Work instructions »
Repeat every entry word for word. Images do not belong in the copy.

━━━ Data to use

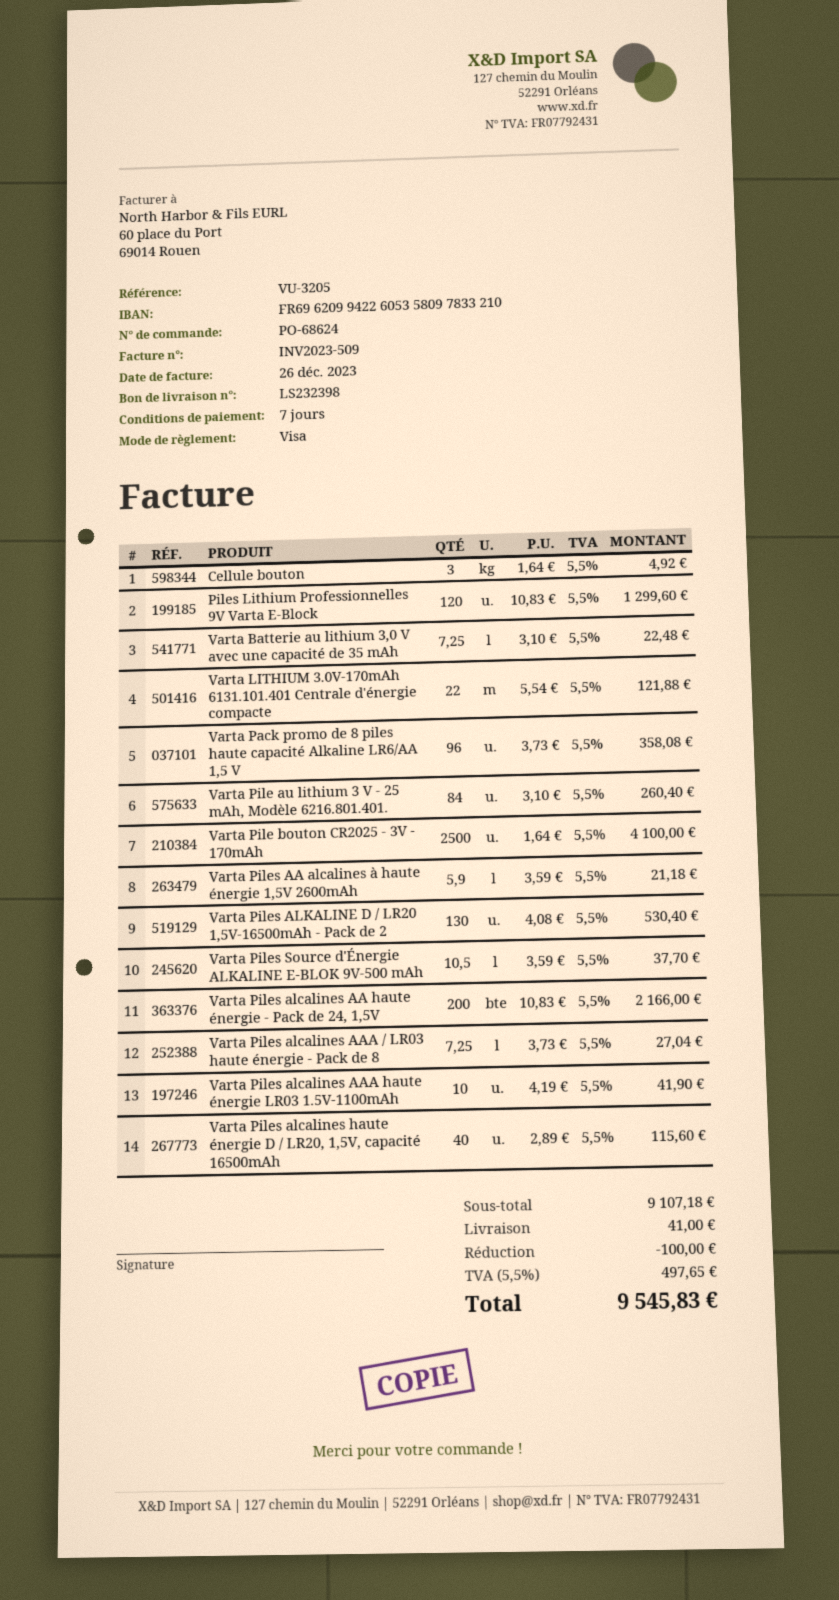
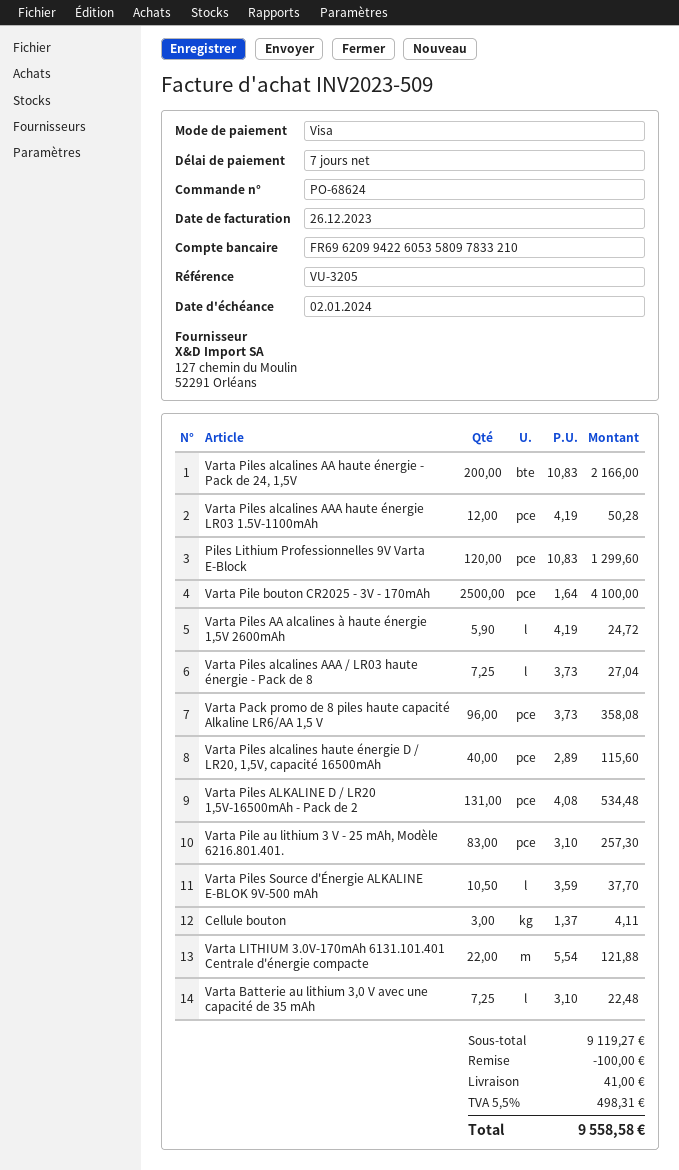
Cellule bouton: 3 x 1.64 = 4.92 -> 3 x 1.37 = 4.11
Varta Pile au lithium 3 V - 25 mAh, Modèle 6216.801.401.: 84 x 3.10 = 260.40 -> 83 x 3.10 = 257.30
Varta Piles AA alcalines à haute énergie 1,5V 2600mAh: 5.9 x 3.59 = 21.18 -> 5.9 x 4.19 = 24.72
Varta Piles ALKALINE D / LR20 1,5V-16500mAh - Pack de 2: 130 x 4.08 = 530.40 -> 131 x 4.08 = 534.48
Varta Piles alcalines AAA haute énergie LR03 1.5V-1100mAh: 10 x 4.19 = 41.90 -> 12 x 4.19 = 50.28
subtotal: 9107.18 -> 9119.27
tax: 5.5% = 497.65 -> 5.5% = 498.31
total: 9545.83 -> 9558.58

━━━━━━

Result for this task »
Cellule bouton: 3 x 1.64 = 4.92 -> 3 x 1.37 = 4.11
Varta Pile au lithium 3 V - 25 mAh, Modèle 6216.801.401.: 84 x 3.10 = 260.40 -> 83 x 3.10 = 257.30
Varta Piles AA alcalines à haute énergie 1,5V 2600mAh: 5.9 x 3.59 = 21.18 -> 5.9 x 4.19 = 24.72
Varta Piles ALKALINE D / LR20 1,5V-16500mAh - Pack de 2: 130 x 4.08 = 530.40 -> 131 x 4.08 = 534.48
Varta Piles alcalines AAA haute énergie LR03 1.5V-1100mAh: 10 x 4.19 = 41.90 -> 12 x 4.19 = 50.28
subtotal: 9107.18 -> 9119.27
tax: 5.5% = 497.65 -> 5.5% = 498.31
total: 9545.83 -> 9558.58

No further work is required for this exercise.